** Data to use follows **
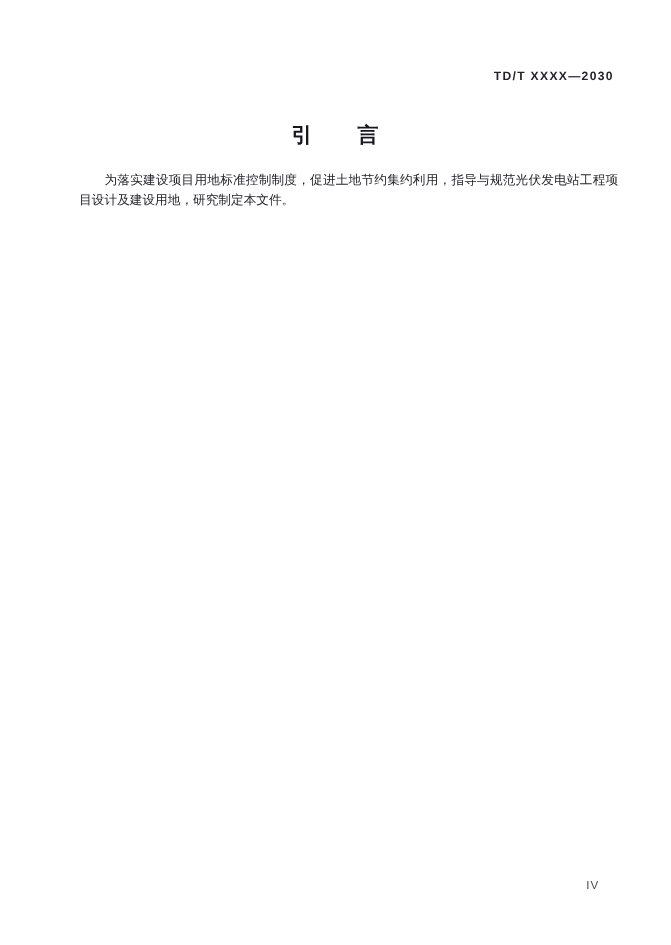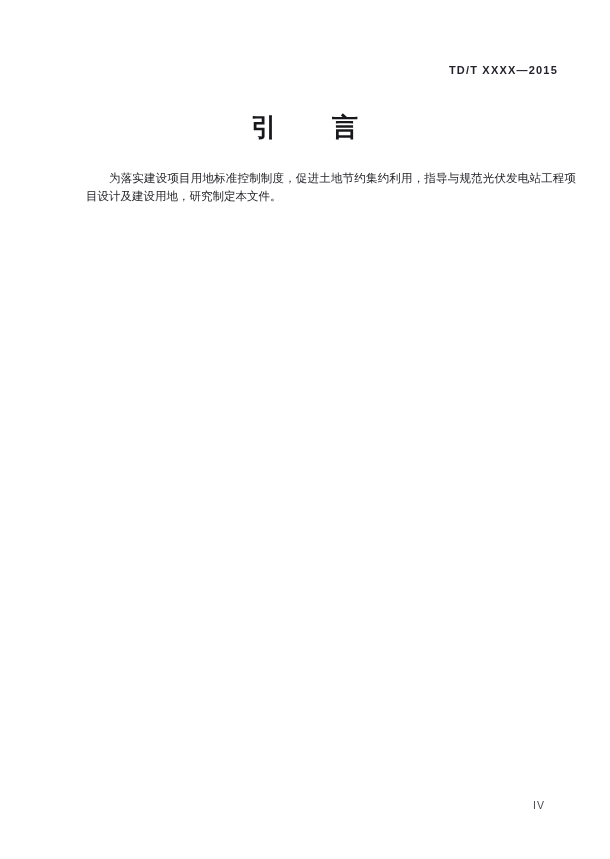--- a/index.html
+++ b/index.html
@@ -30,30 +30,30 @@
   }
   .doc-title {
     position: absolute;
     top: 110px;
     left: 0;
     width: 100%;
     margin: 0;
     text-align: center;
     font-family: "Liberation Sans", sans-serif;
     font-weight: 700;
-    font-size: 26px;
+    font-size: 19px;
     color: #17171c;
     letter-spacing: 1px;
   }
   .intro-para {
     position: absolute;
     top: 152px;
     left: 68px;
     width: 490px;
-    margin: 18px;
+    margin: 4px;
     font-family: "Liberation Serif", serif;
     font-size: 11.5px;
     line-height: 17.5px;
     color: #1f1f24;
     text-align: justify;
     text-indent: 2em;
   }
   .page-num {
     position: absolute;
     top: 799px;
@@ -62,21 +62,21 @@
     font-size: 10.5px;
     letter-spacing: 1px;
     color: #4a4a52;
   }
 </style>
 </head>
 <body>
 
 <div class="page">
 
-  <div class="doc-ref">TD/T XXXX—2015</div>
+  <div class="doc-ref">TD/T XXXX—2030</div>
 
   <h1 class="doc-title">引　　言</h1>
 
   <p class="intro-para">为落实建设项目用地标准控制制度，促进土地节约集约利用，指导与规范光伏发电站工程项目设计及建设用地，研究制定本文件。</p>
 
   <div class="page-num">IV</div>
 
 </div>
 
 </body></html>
** End of Data to use **
** Data to use follows **
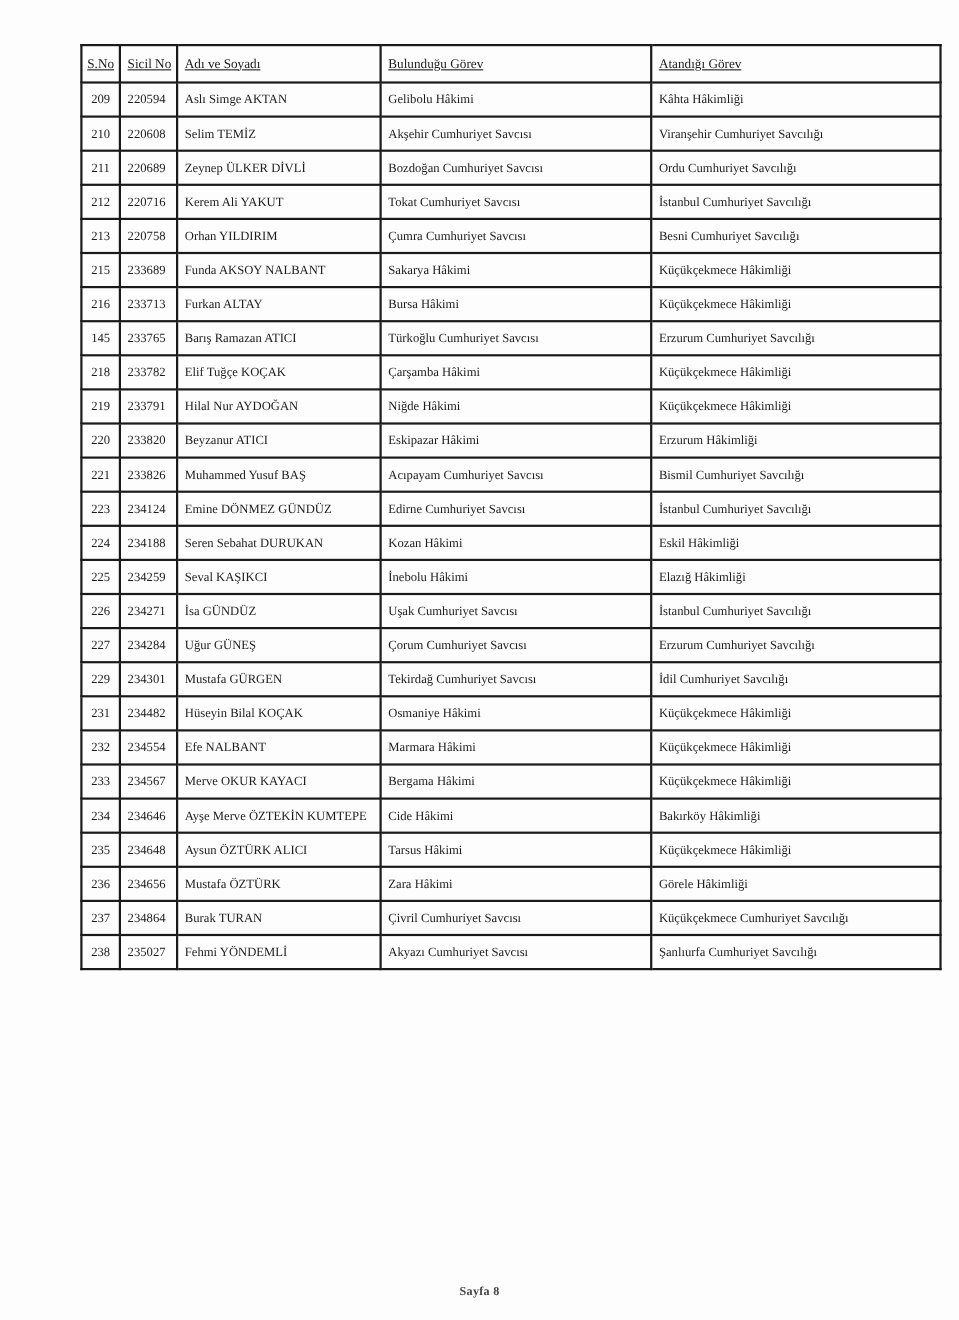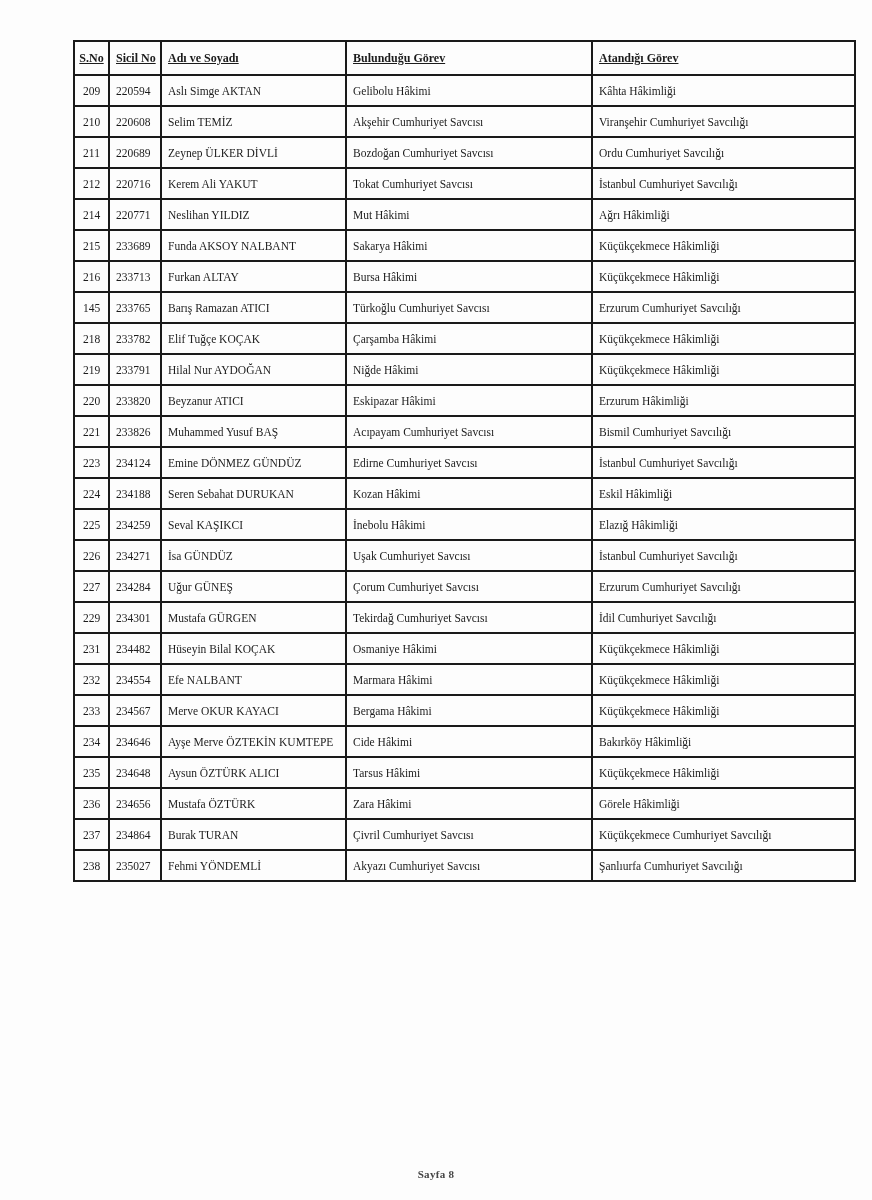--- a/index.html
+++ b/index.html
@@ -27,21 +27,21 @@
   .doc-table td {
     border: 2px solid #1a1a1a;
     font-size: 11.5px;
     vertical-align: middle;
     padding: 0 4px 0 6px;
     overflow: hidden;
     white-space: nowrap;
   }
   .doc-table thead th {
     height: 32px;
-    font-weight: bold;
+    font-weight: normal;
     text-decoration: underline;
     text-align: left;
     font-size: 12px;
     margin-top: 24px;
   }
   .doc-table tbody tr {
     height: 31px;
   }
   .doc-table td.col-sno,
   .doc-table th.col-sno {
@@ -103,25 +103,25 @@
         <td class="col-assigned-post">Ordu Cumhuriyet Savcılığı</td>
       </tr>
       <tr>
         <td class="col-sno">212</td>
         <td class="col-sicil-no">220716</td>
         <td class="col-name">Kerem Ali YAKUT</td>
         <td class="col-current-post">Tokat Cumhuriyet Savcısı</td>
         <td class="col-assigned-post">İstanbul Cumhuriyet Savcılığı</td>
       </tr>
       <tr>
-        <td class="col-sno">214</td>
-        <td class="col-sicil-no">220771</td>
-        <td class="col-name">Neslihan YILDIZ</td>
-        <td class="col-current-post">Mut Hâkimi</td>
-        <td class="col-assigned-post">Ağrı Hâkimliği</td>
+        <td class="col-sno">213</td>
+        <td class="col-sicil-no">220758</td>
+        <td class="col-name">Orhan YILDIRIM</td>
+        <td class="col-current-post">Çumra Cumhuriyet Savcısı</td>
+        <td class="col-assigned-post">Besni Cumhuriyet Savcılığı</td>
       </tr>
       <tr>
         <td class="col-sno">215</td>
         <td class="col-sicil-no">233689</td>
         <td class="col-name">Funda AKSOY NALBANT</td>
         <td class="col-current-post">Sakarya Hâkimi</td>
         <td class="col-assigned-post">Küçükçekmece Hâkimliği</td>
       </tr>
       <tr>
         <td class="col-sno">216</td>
** End of Data to use **
■ **Work instruction**: Filter the entries and copy out every line with the word "family".

■ **Output of the exercise**:
     font-family: "Liberation Sans", sans-serif;
     font-family: "Liberation Serif", serif;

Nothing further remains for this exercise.